Mycosis fungoides is a form of primary cutaneous non-Hodgkin lymphomas. In a myriad of dermatological lesions that may have similar morphology, high index of suspicion is necessary to establish a diagnosis of mycosis fungoides.⁷ Initial presentation may be in form of benign dermatomes’ in form of patches, plaques, tumors or erthroderma, therefore definitive diagnosis can be delayed or missed. Clinical staging of mycosis fungoides is necessary for taking decision on treatment options and determining the prognosis. Various staging systems exists for mycosis fungoides, however two important classification; TNM staging system (Table 1) and Bunn and lamberts system (Table 2) that takes into consideration takes into consideration the extent of body surface area involved, lymph node status and erythroderma.⁸ The WHO and the European Organization for Research and Treatment of Cancer have also classified primary cutaneous lymphoma into; cutaneous T-cell lymphoma, cutaneous B-cell lymphoma, Cutaneous lymphoma from the natural killer cell and unclassified cutaneous lymphoma. These classifications were based on phenotype and molecular characterization.^1,2,8 Mycosis fungoides expresses the T-cell receptor with αβ+ subunit and CD4+ immunophenotyping.² The disease also represents <1% of the total number of non-Hodgkin lymphoma, it has an indolent clinical course and better prognosis when detected early.^1,5 An established association between MF and industrial exposure to oil has been observed.⁶ However, the risk factors of the disease are poorly understood.^3‒6 Primary cutaneous lymphomas are the second most frequent extranodal non-Hodgkin lymphoma in Europe an average incidence rate of 1/100,000 inhabitants have been observed,^4–6 however, in our environment only two cases were experiential in four decades, perhaps the disease was under-diagnosed, looking at its wide clinical presentation that resembles two other skin lesions, as a result of this it is possible that many cases might have missed the definitive histological diagnosis. In the United State, from 1973 to 1992 the incidence of MF was 0.36/100,000 inhabitant^6,9with the ratio between blacks to Caucasian put at 1.7:1. The proportion of the disease between Asians and the white was 0.6:1.¹⁰

In a survey in Switzerland, MF constitutes 60% of the total 263 primary cutaneous lymphomas (PCL) that were analyzed within nine year period and they establish a mean age of 59 years with a slight female preponderance in the proportion of 1:1.4.¹¹ In the present case study, the two patients were female, age 20 and 60 years respectively. Mycosis fungoides occurs as patch-like lesions with slight erythematous, pink or brownish coloration which can be a single or multiple lesion of different diameter.^3‒5,11 The lesion is often seen in covered areas usually gluteal region and thigh.¹¹ In our case reports both patients presented with lesions in sun-exposed areas (cheek, limbs and upper back).

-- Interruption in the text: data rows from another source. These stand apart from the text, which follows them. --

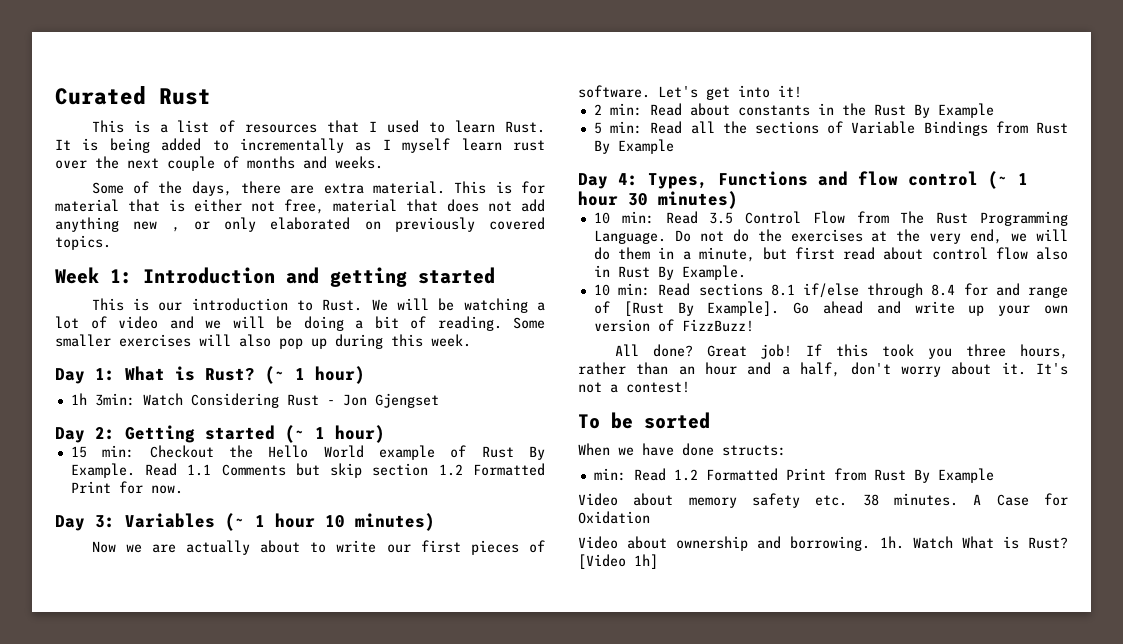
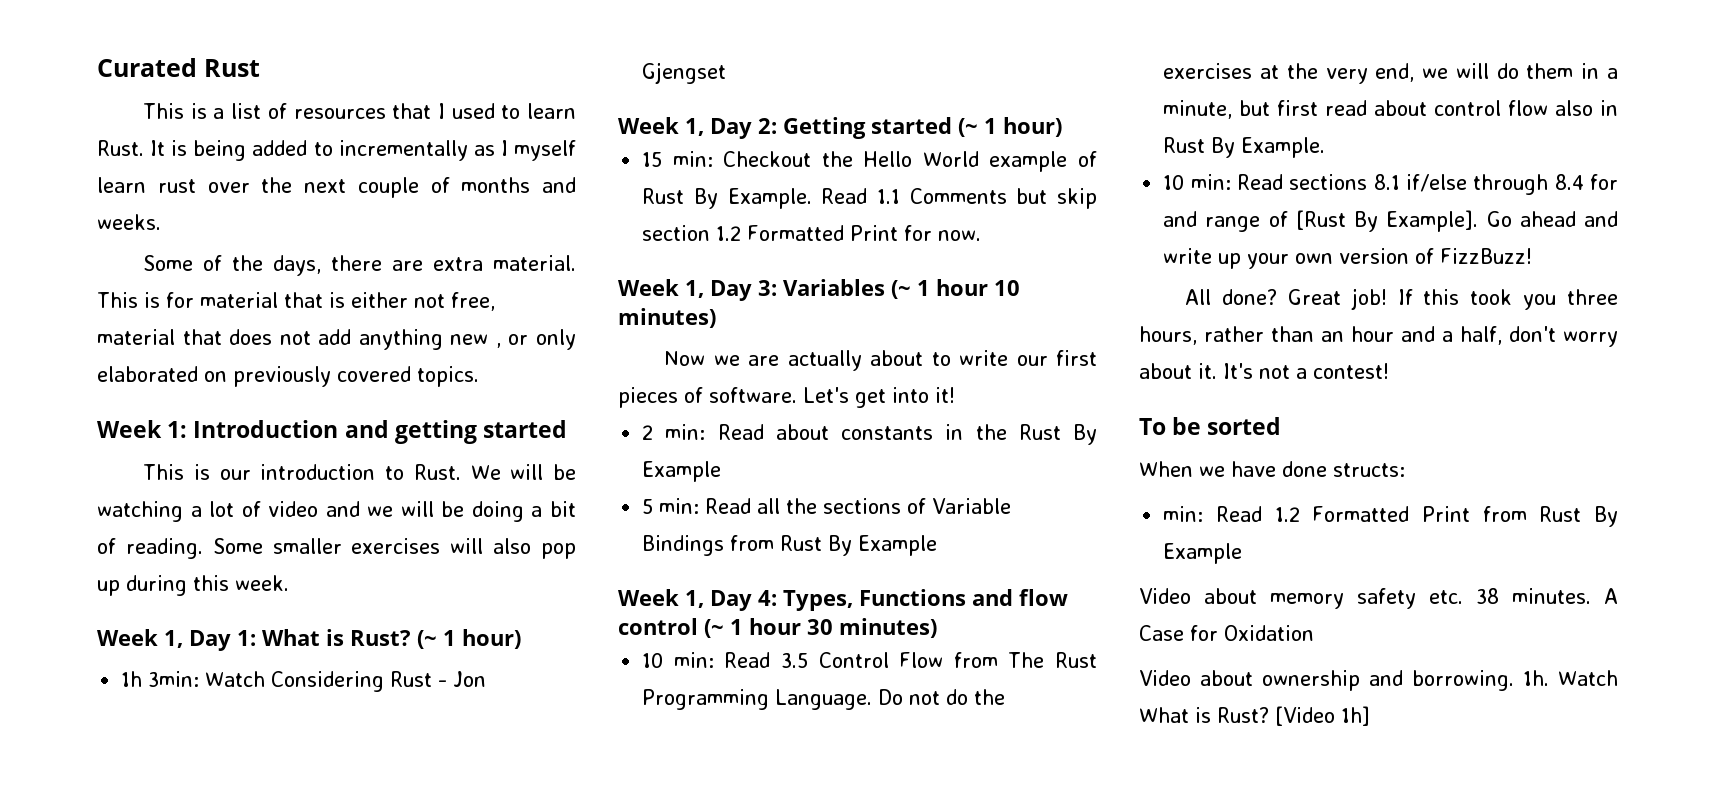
(471, 340) none -> [97,629,183,648] Week 1,
(439, 400) none -> [618,117,704,136] Week 1,
(183, 489) none -> [618,279,704,298] Week 1,
(674, 146) none -> [618,589,704,608] Week 1,

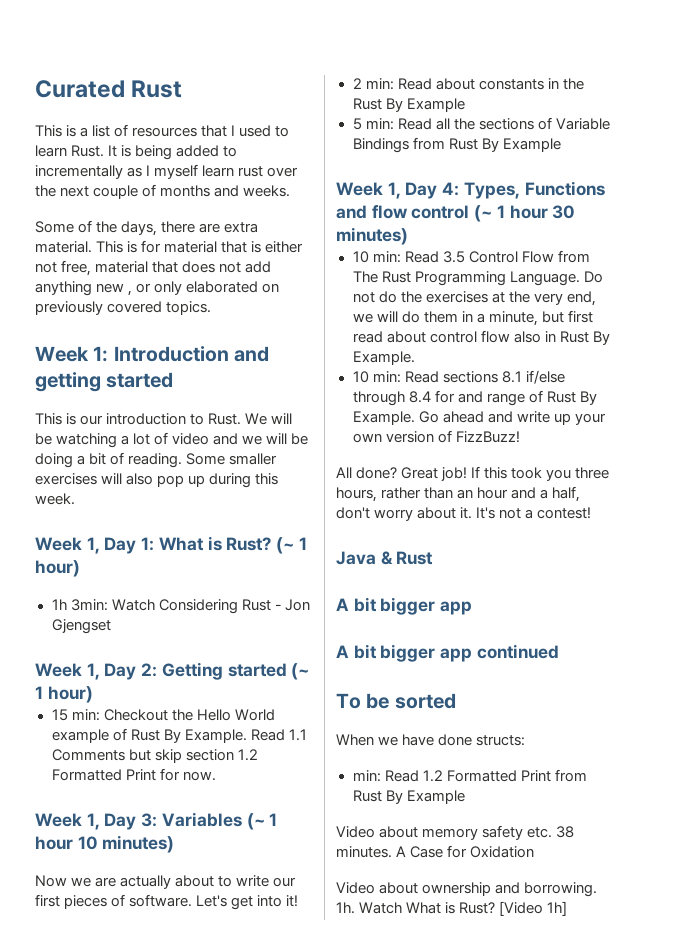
[1295,210,1479,232] [Rust By Example]. -> [546,391,597,405] [352,411,415,425] Rust By Example.
(1389, 371) none -> [336,551,434,565] [336,597,473,615] [336,644,559,662] // Java & Rust // A bit bigger app // A bit bigger app continued

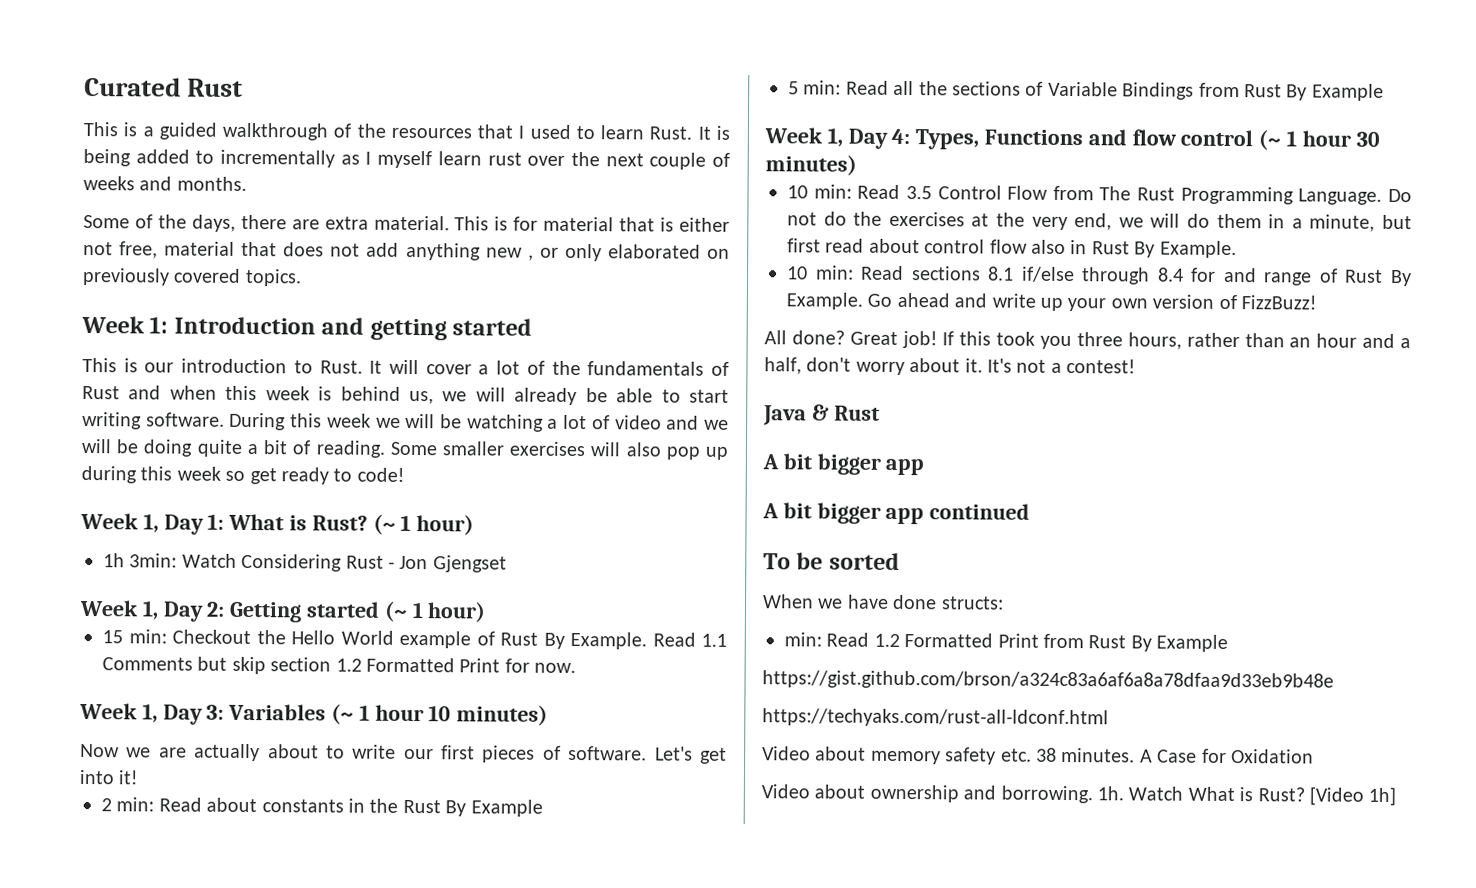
[92,124,129,137] list of -> [158,122,386,141] guided walkthrough of the
[160,185,291,197] months and weeks. -> [83,175,247,191] weeks and months.
[245,413,268,425] We -> [369,359,729,376] [82,385,730,406] [82,411,401,431] It will cover a lot of the fundamentals of Rust and when this week is behind us, we will already be able to start writing software. During this week we
(73, 460) none -> [196,439,243,457] quite
[35,493,75,505] week. -> [176,466,405,485] week so get ready to code!
(465, 797) none -> [762,670,1334,691] [762,708,1109,728] // https://gist.github.com/brson/a324c83a6af6a8a78dfaa9d33eb9b48e // https://techyaks.com/rust-all-ldconf.html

Parapsoriasis, neurofibromatosis, aspergillosis and giant acne were differential diagnoses before the histology report in both patients. Sezery syndrome was ruled out based on a clinical basis, which shares similar histochemical markers with MF, even though MUM-1is always positive in Sezery and negative in MF. In our case reports the diagnosis was made based on morphological ground immune histo chemistry were not done because the tissue has lost its receptor integrity at the time of the request.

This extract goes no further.